My solution can solve large numbers of 'extreme' puzzles in seconds, and I think it's pretty easy to read (YMMV!).

[EDIT: I guess it's not as clear as I thought!]:

To understand this, look at the return statement: We want to return any possible 'moves' that are not in the same row, same column, or in the same box. All the lines before the return statement are defining what it means to be in the same row/col/box.

Let's start with same_row as an example:

same_row = {puzzle[row][c] for c in range(9)}

We pass in the puzzle, row and column, we want to know which moves are in this current row of the puzzle.

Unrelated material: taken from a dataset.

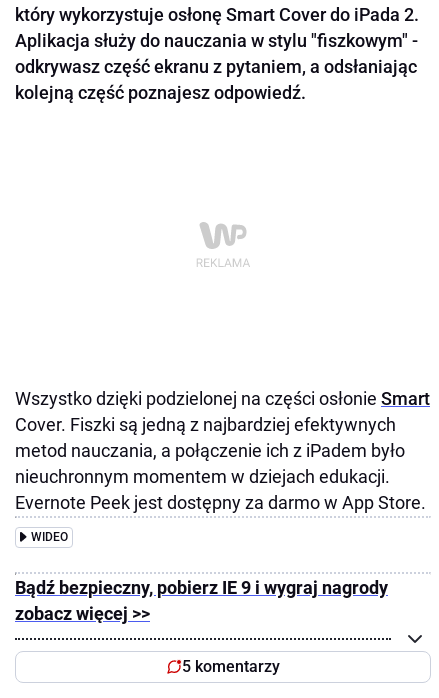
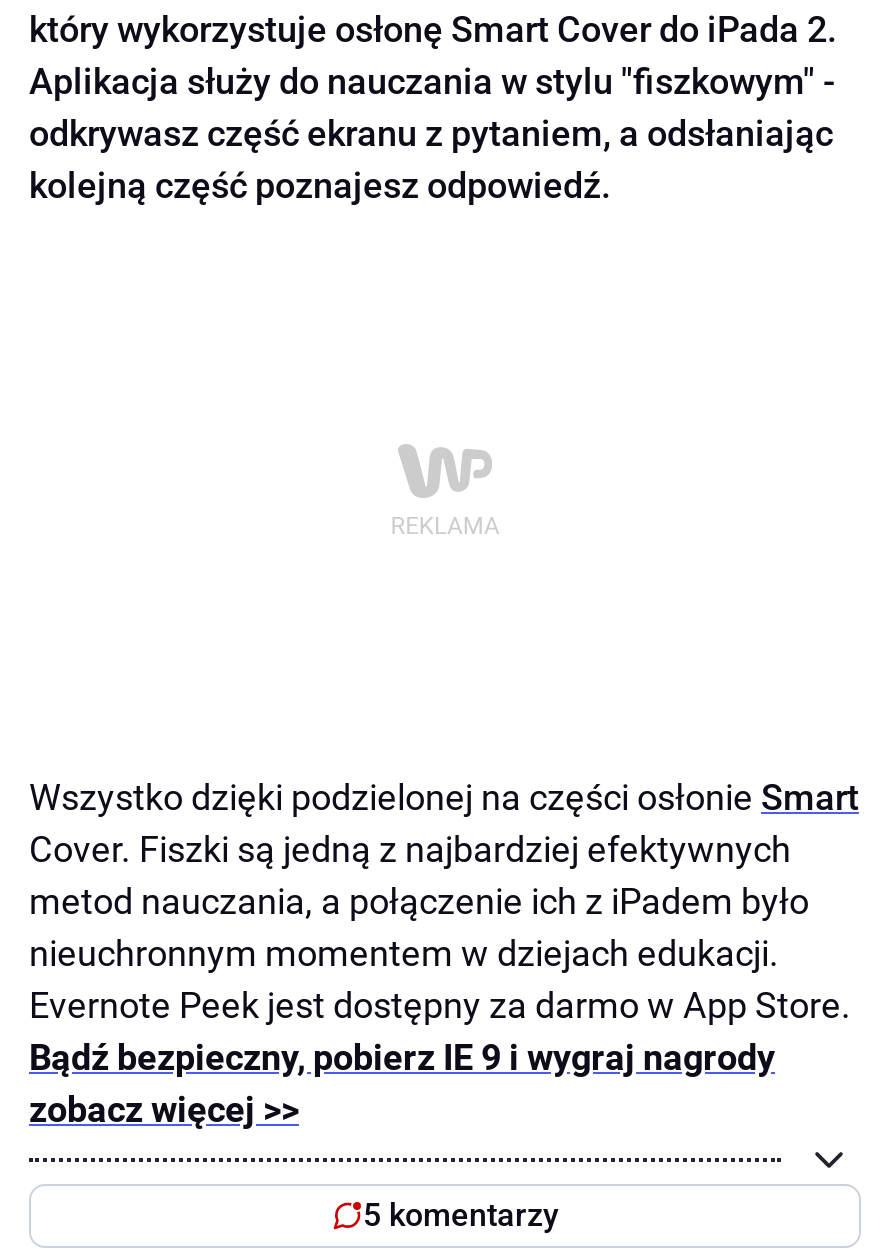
- WIDEO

So for example, say puzzle is a Sudoku puzzle that looks like this: Sudoku Puzzle

If we pass in row 0 and col 0, we expect for same row to get back everything in the 0th (first) row: {2, 7, 8, 9}

To try it for yourself with the puzzle you posted, open a python prompt and type in puzzle_str=""", then paste your puzzle, followed by """ again:

>>>puzzle_str = """400700900...etc..."""

You can then construct the puzzle as a list-of-lists:

puzzle = [[c for c in line.strip()] for line in puzzle_str.strip().split('\n')]

That line is splitting the puzzle string by newline characters (after removing any extras at the end or beginning), and then returning each character.

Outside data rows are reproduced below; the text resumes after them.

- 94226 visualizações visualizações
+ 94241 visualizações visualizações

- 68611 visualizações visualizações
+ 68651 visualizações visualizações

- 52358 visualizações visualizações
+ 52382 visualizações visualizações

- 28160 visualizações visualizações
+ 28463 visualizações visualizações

Then you can call the above function by passing in the puzzle with any row, col and the above puzzle. You can also try each line of code, so let's look at same_row again:

row = 0
col = 0
{puzzle[row][c] for c in range(9)}  # same_row, from above function

So this returns {'0', '4', '7', '9'}, the distinct characters that are in the first row of your puzzle. same_col follows the same logic.

Getting the same_box is trickier. To understand this part, think of the puzzle as having 3 'box rows' and 3 'box columns', which define the 9 boxes. To get the box rows/cols, you take the row/col that was passed in, and divide it by 3, which (since it's an int) will truncate it. To see this in action, look at this:

[i/3 for i in range(9)]
[0, 0, 0, 1, 1, 1, 2, 2, 2]

Once you've determined box_row and box_col, the same_box expression is just the same logic as same_row and same_col. The for r in range(3) for c in range(3) is giving you all the combinations for a 3x3 box.

I've rambled enough...please let me know if there is another specific part I can explain?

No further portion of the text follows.